It does not surprise me at all to come across people letting out sighs of helplessness at the way certain legal matters have been handled of late. So much for the rule of law in Bangladesh, they say, more in a hapless rather than accusatory tone. And one can hardly disagree.

The causes of their outbursts relate to the case of murder of one Ibrahim and the presidential pardon to 20 murder convicts a few days before Eid.

As for the first, the case is under investigation, and one should not comment on the substance. But what has caused public consternation are the process of investigation and the contradictory statements emanating from people in high positions; and all because the person that happens to be at the centre of the issue happens also to be an AL MP. The matter has assumed a murky character because of the degree of opacity that has come to be associated with it.

The police are acting very shy, almost to the point of being apologetic when it comes to the question of Mr. Nurunnabi Choudhury Shaon, the said MP. What is most surprising is that the police on the very first day of investigation had pronounced the "not-guilty" verdict in his favour. Whether the police can make such pronouncements before completing the investigation is a question that assails our mind.

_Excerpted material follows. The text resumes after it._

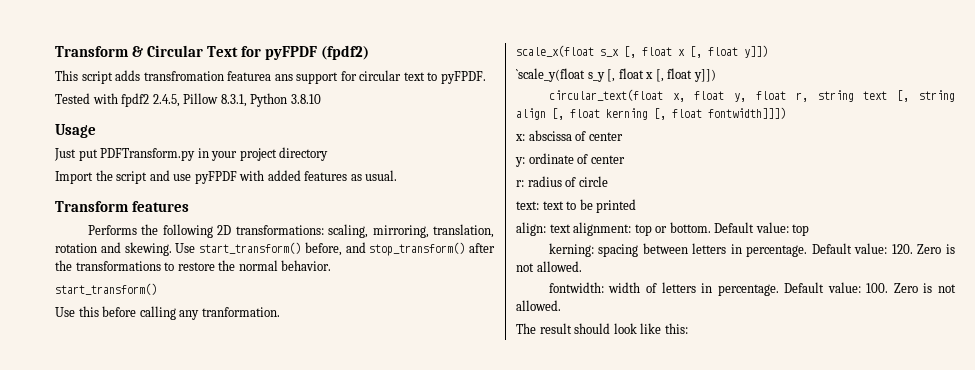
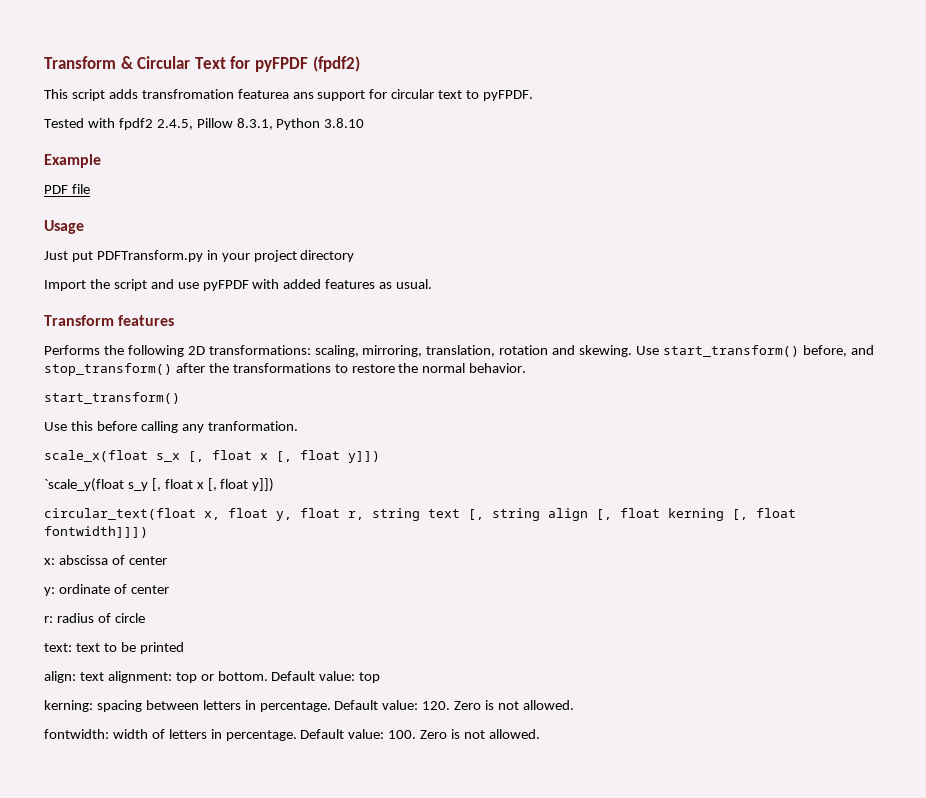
(321, 99) none -> [44,154,101,168] [44,184,90,194] // Example // PDF file
[516,323,688,334] // The result should look like this: -> (540, 734) none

A month has elapsed since the murder but Shaon is yet to be questioned. And reportedly too, the police are deeply engrossed in contemplation as to whether the pistol, the murder weapon, which happens to belong to the MP, should be seized or not. One finds it difficult to believe that the police are still not decided about one of the most important material evidence in the case. In the backdrop of the clean chit given by the police, the statement of the state minister for law that the MP is liable for arrest under the Arms Act, has been contradicted by the police. Whose words do we take as correct?

Without attempting to pass a value judgment on the case, or pointing fingers at anybody, one cannot help wondering whether we should let our political future rest on people who cannot even assure the safe custody of their personal weapons. Can we trust a person who leaves his pistol in his car unattended? By the way, it is the same person whose name was deleted recently from the list of accused in the Malibagh murder case.

The other matter relates to the pardon granted to 20 persons under sentence of death. Nobody questions the president's prerogative to mercy given him by the constitution. And it is not the first time that that prerogative has been exercised.

During the erstwhile 4-Party Alliance rule a person sentenced to death on charge of murder was granted pardon by the president, and that was severely criticised by the AL. President's prerogative to mercy has also been exercised by the current regime in the case of the son of the deputy leader of the House. But the Grand Alliance government has gone one up in that while the former had surrendered to the court and then sought mercy, in the latter case the convict was granted pardon while still a fugitive -- in violation of the law.

The Gama murder case is unique on several counts. Hardly have we seen so many given the death sentence in a murder case, and hardly have we seen the presidential prerogative invoked before the end of the trial process. For all that we know all the convicted persons could have been victims of a frame up. But we have no way now of ascertaining that since the trial process has been brought to an abrupt halt. And that has raised many eyebrows.

The question is why did the Ministry of Law feel it necessary to initiate mercy petition while the case was in the High Court? Does it display lack of confidence in the higher judiciary, or was it anticipated that the sentences would be upheld by the appellate court?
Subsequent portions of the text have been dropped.